Sofía
Viena — 2018 a 2020
Mi madre pensaba que lo de Leandro había sido “una interacción apropiada entre futuros aliados”.
Yo sabía que había sido otra cosa.
Durante semanas después de Ginebra, revisé los periódicos esperando ver una foto nuestra en los jardines. No hubo ninguna. Los fotógrafos estaban demasiado ocupados captando la copa que se le cayó a un ministro, o la falsa cordialidad entre dos monarcas viejos.
Y sin embargo, Leandro se quedó en mi mente. Como un eco que no se va.
Le pedí a mi institutriz, señora Gerlinde, que me ayudara a escribirle una carta. Primero se negó, por supuesto. “No es conveniente que una joven princesa inicie contacto personal sin aprobación diplomática”. Pero después de verme dibujarlo tres días seguidos (siempre con su abrigo gris y su cabello desordenado), aceptó.
La primera carta fue corta.
***
Querido Príncipe Leandro,
Espero que recuerdes a la niña que no se cayó a la fuente. Yo sí te recuerdo. Te pienso más de lo que se supone que debería pensar a alguien que solo vi una tarde. Pero me gustó hablar contigo, aunque fuera poco. Me gustó que no fingieras. Me gustó que prefieras dragones.
— Sofía A. von Eidelstein
***
Tardó casi un mes en llegar su respuesta. La señora Gerlinde me la entregó como si fuera un secreto del Estado.
***
Querida Princesa Sofía,
No he dejado de buscar peces disfrazados de dragones desde que volví a Londres. No he encontrado ninguno, pero tengo la sensación de que tú sí sabrías reconocerlos mejor que yo. Mis tutores creen que me concentro más en literatura últimamente.
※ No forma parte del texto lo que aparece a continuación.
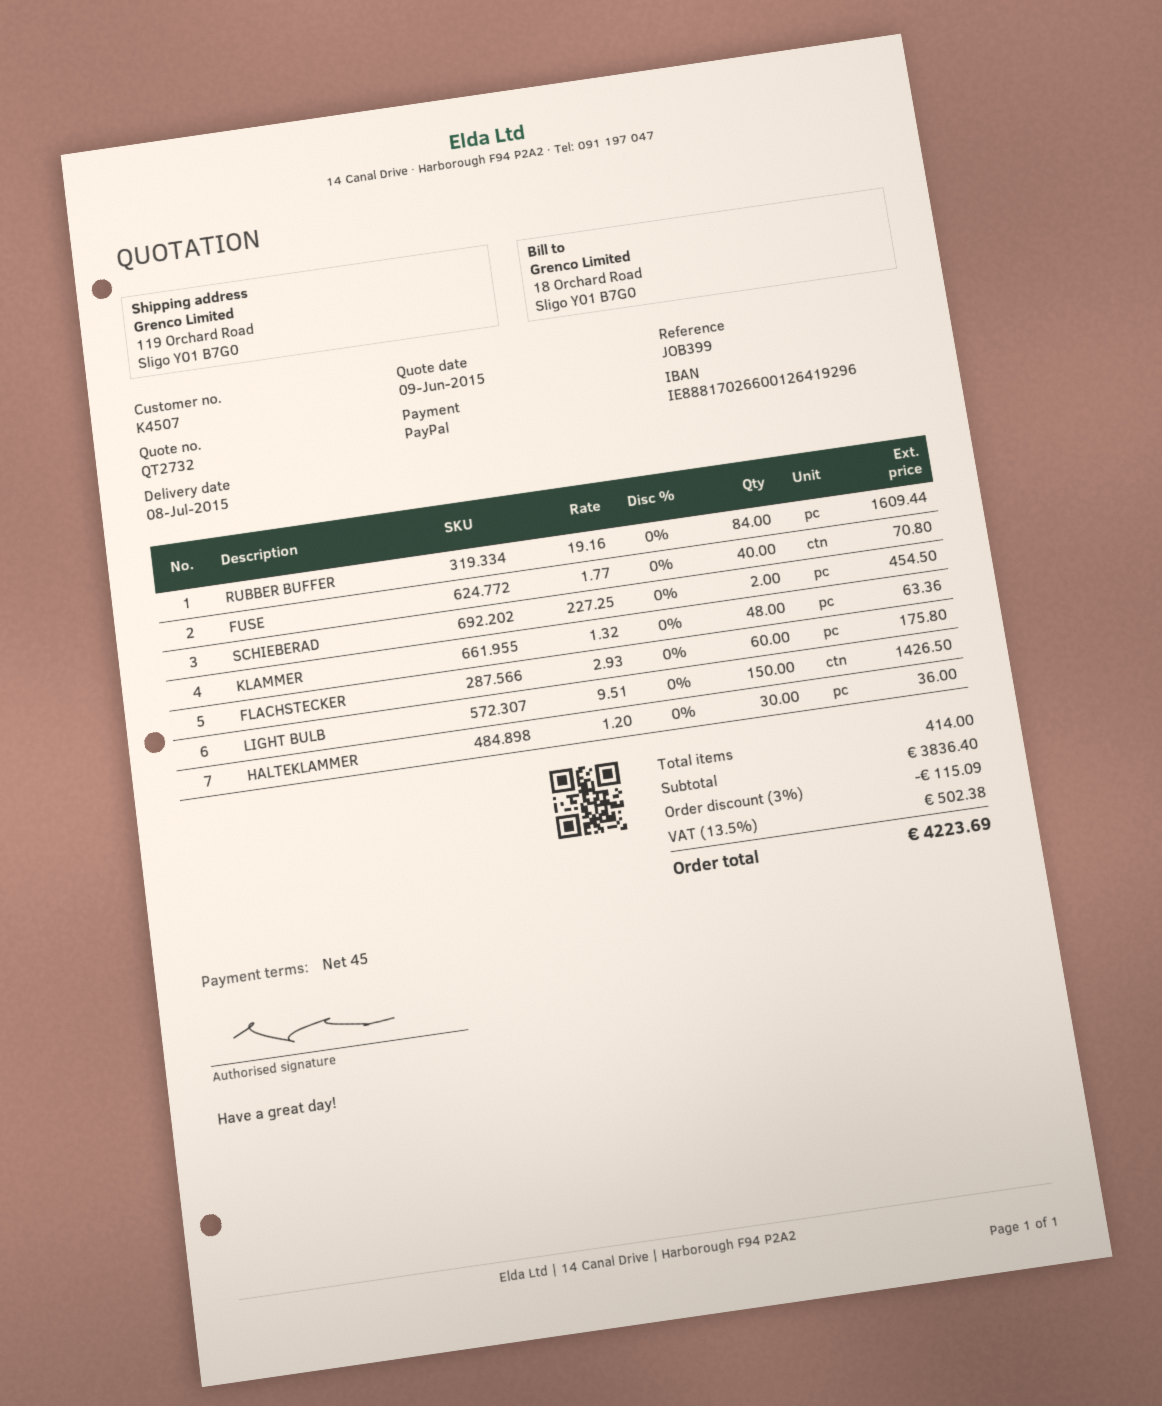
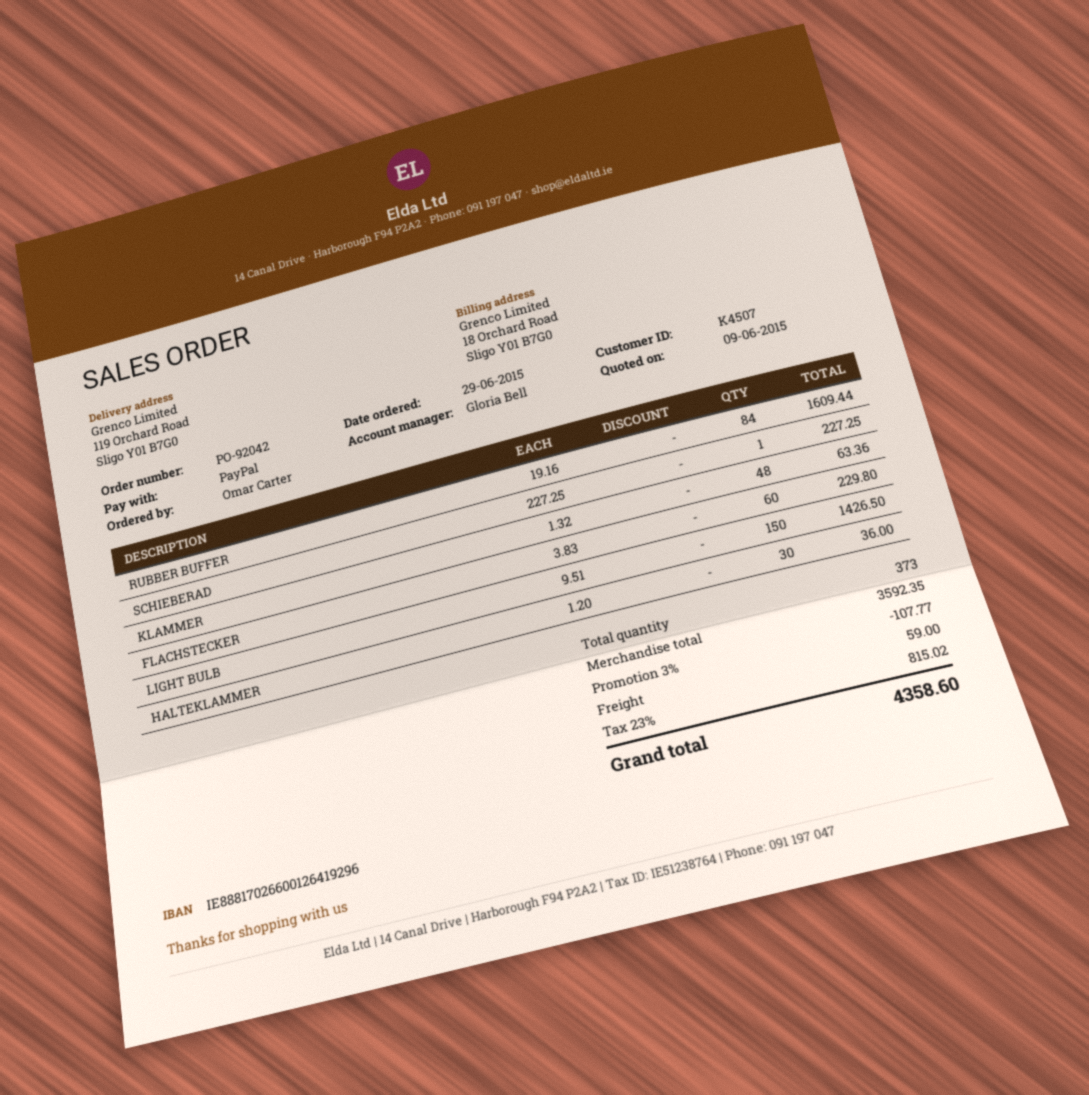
FUSE: 40 x 1.77 = 70.80 -> none
SCHIEBERAD: 2 x 227.25 = 454.50 -> 1 x 227.25 = 227.25
FLACHSTECKER: 60 x 2.93 = 175.80 -> 60 x 3.83 = 229.80
total quantity: 414 -> 373
subtotal: 3836.40 -> 3592.35
discount: 3% = 115.09 -> 3% = 107.77
shipping: none -> 59.00
tax: 13.5% = 502.38 -> 23% = 815.02
total: 4223.69 -> 4358.60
No saben que solo leo esperando encontrar alguna frase que me recuerde a ti.
— L. A. J. Windsor
***
Así comenzó. Cartas que pasaban por manos de institutrices, embajadas, asistentes de confianza. A veces con dibujos, a veces con hojas de árboles secas de nuestros jardines respectivos, a veces con frases que no eran de reyes, sino de niños que querían conocerse mejor.
Leandro me contó que su madre era firme pero justa, que a veces sentía que el trono le pesaba en la espalda como una piedra.
Yo le conté que mi padre hablaba de alianzas como si fueran transacciones, y que en casa las emociones estaban mal vistas.
Éramos dos piezas raras dentro de relojes que marcaban siempre la misma hora.
Y cada carta era una pequeña rebelión.
***
Verano de 2020 — Ambos con 12 años
Me llegó una carta distinta.
No escrita con pluma, sino con letra agitada, temblorosa, como si él hubiera tenido que esconderla.
***
Sofía,
Hoy lloré frente a mi espejo. No me preguntes por qué. Tal vez por todo. Tal vez por nada. Pero después, pensé en ti. Y se me pasó un poco.
No sé si eso es amor. Pero si no lo es, se le parece.
— Leandro
***
La guardé debajo de mi almohada. Cada noche, antes de dormir, la leía en voz baja como si fuera un conjuro contra el mundo.
Mis padres pensaron que me estaba volviendo más obediente. No sabían que estaba amando en secreto.
***
Sofía en presente
“En esas cartas aprendí más de él que muchos aprenden en toda una vida juntos.
No hablábamos de coronas, ni de deberes. Hablábamos de los nombres que les pondríamos a nuestros perros. De cómo sería nuestra casa si no fuéramos realeza. De lo que más temíamos: no ser escuchados.
Pero yo lo escuchaba a él. Y él me escuchaba a mí.
Eso fue suficiente. Hasta que... ya no lo fue.”